DRP identifies these types of brand impersonations across the web, app stores, and social platforms — and initiates takedown processes to neutralize them before large-scale fraud occurs.

  1. Identity-First Protection

As we’ve said before, modern security platforms are about identity, not just infrastructure. Beyond the brand’s name and assets, security teams also need to protect against misuse related to leaked executive credentials, executive brand impersonation, and deepfake assets.

When executive credentials appear on the dark web or deepfake content is used to impersonate leadership, the risk has nothing to do with network integrity. It has everything to do with brand trust and reputation.

DRP brings visibility to that human layer of risk that EASM cannot detect. Unlike EASM tools, DRP platforms can continuously monitor for:

  • Leaked executive and employee credentials

  • Deepfake impersonation attempts

  • Executive and brand impersonation across social platforms

The Complete Picture: Moving from Management to Protection

External Attack Surface Management has enabled security teams to continuously map internet-facing assets, uncover shadow IT, and reduce unintended exposure at scale.
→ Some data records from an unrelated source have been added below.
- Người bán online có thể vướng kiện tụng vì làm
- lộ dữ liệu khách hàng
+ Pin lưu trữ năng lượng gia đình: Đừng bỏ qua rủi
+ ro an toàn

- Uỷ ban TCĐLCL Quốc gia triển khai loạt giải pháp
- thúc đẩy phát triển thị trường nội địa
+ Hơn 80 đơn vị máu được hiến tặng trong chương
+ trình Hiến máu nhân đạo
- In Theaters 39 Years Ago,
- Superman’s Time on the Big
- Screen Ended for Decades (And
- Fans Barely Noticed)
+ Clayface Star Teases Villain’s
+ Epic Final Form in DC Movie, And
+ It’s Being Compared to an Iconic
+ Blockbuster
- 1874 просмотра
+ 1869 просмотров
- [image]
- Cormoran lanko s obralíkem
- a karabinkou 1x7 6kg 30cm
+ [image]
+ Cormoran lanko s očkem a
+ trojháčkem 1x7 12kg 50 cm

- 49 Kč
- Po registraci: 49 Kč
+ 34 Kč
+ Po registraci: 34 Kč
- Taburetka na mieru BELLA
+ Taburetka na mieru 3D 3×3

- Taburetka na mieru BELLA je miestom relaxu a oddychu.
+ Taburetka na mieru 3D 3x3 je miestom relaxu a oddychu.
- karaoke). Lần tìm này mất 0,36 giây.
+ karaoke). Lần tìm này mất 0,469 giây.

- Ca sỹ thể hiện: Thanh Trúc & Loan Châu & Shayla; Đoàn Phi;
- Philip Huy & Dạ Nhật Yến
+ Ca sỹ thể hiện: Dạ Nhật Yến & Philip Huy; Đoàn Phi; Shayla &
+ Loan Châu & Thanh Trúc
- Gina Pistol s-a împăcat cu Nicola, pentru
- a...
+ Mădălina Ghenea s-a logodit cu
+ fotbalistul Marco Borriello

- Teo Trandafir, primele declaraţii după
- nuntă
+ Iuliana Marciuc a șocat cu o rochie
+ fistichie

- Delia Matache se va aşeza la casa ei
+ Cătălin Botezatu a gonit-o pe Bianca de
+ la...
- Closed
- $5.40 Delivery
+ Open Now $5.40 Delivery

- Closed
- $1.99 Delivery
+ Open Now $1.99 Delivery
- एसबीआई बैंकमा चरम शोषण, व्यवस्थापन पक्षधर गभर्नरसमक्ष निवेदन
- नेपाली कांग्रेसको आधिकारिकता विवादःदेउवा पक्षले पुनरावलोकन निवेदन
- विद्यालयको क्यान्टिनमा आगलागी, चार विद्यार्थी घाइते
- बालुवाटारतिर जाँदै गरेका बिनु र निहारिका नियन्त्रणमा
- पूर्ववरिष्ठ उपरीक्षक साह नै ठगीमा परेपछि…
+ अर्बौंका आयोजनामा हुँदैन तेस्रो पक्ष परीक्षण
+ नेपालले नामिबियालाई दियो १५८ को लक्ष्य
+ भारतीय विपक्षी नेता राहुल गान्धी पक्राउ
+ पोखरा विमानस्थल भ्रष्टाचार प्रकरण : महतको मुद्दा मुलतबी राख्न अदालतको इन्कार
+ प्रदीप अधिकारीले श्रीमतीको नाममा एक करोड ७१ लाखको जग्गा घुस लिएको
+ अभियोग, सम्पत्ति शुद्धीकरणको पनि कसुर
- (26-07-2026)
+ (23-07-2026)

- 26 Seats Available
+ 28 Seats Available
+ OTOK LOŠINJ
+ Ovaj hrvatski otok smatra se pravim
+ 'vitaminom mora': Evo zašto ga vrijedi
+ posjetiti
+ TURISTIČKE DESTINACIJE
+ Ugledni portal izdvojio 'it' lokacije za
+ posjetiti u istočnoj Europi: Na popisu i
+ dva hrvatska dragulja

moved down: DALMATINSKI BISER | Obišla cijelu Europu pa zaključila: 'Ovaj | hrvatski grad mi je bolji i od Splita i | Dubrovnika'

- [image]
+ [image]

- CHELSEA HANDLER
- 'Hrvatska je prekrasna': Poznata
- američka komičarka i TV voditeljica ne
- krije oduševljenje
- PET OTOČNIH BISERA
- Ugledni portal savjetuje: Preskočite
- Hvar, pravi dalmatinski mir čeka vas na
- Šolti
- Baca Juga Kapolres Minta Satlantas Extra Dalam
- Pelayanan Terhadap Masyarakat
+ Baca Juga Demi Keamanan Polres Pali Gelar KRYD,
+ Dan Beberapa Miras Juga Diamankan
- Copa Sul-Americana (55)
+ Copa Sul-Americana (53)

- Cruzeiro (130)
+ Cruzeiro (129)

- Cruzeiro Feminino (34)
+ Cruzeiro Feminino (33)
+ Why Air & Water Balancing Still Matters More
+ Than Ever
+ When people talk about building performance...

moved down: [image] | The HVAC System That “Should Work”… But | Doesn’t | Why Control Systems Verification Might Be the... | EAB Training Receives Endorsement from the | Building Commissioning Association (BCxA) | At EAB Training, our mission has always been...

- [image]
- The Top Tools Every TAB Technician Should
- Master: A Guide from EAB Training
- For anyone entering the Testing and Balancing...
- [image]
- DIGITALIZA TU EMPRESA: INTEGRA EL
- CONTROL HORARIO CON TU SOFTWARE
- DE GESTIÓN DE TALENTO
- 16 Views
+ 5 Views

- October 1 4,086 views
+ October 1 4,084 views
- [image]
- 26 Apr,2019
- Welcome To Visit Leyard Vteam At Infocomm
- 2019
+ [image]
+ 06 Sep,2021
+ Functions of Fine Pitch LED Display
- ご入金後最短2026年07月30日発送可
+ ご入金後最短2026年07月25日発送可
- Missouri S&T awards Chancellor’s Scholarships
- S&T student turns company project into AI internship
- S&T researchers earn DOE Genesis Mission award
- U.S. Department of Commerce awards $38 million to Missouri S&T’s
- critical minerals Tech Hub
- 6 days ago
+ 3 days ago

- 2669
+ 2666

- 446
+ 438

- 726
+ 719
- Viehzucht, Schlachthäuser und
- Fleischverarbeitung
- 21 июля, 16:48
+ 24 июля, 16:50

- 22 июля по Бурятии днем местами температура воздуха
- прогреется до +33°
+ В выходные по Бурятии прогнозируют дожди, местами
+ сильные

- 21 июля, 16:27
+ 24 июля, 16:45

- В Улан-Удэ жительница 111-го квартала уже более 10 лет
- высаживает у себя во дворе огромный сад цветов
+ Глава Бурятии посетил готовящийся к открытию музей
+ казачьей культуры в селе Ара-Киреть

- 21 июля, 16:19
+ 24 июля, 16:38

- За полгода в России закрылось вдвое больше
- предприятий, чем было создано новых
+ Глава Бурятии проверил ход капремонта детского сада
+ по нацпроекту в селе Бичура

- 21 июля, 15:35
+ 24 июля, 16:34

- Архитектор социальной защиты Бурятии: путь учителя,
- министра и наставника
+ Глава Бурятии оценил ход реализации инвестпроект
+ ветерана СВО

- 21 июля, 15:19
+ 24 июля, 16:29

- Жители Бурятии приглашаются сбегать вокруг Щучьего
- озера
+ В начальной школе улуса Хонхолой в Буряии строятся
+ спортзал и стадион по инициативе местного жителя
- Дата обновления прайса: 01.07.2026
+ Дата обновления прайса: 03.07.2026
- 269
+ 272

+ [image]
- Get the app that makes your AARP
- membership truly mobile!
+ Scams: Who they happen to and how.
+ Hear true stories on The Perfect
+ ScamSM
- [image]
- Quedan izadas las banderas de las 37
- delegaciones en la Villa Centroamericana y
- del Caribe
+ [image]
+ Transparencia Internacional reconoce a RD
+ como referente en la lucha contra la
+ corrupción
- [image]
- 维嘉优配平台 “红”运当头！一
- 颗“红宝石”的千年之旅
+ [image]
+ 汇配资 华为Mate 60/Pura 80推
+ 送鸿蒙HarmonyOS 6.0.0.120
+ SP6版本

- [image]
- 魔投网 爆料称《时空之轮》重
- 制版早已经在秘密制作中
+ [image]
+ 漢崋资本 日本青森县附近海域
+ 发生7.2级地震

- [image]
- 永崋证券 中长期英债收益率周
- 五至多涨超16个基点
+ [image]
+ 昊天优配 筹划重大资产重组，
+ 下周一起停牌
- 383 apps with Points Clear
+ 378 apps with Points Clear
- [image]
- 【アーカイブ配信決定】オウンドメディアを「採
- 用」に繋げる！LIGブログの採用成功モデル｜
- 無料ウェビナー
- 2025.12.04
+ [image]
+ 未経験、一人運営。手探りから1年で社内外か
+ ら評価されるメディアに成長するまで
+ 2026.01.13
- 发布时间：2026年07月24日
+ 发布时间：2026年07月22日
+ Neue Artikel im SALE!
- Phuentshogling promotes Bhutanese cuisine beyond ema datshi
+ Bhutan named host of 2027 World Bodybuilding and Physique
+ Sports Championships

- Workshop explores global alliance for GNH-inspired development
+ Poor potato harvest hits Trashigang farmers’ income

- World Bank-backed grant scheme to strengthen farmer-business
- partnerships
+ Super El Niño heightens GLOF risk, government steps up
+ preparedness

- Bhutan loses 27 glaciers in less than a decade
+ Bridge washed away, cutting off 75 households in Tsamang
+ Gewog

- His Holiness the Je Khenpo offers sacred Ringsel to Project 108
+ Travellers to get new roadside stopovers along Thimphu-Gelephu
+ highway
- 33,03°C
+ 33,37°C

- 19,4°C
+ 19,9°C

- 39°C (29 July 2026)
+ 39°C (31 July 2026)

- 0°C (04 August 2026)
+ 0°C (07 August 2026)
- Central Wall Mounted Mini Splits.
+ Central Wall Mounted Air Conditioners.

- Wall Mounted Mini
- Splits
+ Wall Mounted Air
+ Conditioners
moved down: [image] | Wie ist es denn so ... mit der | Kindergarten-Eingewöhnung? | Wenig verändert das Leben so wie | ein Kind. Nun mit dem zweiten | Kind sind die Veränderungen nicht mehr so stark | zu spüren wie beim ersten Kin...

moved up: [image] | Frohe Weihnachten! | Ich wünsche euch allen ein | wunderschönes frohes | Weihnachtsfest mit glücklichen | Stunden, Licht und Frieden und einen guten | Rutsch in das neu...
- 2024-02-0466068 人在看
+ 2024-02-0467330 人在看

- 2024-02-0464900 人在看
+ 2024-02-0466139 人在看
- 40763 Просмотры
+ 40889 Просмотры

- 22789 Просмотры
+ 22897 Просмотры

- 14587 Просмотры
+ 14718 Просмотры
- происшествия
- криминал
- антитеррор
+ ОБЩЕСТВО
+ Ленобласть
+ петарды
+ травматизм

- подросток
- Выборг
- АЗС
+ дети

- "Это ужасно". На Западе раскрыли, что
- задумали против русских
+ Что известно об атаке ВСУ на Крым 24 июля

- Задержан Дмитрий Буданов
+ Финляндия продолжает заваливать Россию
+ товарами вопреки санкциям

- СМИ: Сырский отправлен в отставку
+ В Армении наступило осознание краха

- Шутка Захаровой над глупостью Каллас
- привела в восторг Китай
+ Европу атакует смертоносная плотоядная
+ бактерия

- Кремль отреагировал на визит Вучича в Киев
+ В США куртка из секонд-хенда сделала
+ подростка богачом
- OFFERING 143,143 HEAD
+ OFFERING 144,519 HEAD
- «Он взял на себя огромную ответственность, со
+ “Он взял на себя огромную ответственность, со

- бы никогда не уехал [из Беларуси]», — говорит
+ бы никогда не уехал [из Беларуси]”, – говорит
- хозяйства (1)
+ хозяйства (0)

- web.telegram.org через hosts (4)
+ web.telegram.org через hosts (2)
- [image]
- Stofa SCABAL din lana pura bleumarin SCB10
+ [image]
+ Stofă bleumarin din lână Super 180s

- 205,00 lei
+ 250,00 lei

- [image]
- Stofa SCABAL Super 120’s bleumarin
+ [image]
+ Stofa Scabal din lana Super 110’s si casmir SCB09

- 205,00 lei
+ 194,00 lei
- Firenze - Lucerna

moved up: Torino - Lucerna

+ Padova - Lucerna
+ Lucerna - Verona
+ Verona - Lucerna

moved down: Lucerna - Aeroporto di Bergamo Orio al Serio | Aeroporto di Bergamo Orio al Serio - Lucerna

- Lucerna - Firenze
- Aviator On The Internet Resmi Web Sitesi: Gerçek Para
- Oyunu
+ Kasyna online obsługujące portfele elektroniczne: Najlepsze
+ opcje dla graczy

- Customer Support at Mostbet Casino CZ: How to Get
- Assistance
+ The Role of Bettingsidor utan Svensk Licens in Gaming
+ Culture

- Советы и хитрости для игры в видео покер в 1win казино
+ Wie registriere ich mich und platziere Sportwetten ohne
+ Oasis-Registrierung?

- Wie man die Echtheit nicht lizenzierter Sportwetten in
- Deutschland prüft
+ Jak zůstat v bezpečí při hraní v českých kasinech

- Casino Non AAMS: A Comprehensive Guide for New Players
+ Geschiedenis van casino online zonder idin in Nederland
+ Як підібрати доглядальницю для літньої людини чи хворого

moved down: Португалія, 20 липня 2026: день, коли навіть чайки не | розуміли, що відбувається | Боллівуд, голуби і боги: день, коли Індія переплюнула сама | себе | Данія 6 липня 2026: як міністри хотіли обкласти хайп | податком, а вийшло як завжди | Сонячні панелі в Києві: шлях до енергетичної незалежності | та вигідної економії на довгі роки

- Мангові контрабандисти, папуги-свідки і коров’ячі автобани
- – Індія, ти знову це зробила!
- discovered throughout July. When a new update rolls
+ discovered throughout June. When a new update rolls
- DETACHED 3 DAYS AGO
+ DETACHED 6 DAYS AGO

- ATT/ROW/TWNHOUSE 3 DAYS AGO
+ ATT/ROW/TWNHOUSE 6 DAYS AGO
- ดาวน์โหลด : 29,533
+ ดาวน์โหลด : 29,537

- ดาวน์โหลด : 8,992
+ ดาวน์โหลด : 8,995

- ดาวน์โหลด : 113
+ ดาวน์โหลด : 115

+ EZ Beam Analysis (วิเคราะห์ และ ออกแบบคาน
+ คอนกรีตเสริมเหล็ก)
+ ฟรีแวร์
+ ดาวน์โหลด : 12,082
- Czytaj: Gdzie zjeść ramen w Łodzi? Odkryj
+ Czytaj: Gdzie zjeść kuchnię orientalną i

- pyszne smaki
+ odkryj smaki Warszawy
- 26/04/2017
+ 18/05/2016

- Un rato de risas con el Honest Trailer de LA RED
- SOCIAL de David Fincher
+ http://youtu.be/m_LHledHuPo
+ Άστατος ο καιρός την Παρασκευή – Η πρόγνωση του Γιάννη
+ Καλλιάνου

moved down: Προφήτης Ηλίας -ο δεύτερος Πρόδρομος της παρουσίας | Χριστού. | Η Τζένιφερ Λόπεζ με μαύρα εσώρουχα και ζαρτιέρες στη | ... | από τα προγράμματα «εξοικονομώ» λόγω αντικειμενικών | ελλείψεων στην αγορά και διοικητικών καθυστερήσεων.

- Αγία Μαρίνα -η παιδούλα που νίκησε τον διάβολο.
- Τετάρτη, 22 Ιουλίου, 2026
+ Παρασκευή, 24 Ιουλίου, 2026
But visibility into infrastructure is only part of the story. You can't manage what you don’t see, and you can't protect what you don't defend.

When you combine EASM with Digital Risk Protection, you move from simply seeing potential risk to actively neutralizing it. This shifts your security team’s focus from management to protection — expanding visibility beyond what’s in your digital inventory to include what’s being weaponized in your brand’s name.

Together, EASM and DRP can transform your operations from reactive exposure management into proactive digital risk defense and close the visibility gap between what you can see and what attackers are doing.

If you’re ready to start defending your identity, brand, and customers, schedule a demo to see how Netcraft’s Digital Risk Protection platform closes the visibility gap for good.

FAQs

What is EASM?

EASM stands for External Attack Surface Management – a cybersecurity process that continuously monitors your public-facing infrastructure to discover, analyze, and monitor potential vulnerabilities in your organization's digital assets, such as domains, IPs, cloud services, and Internet-facing devices.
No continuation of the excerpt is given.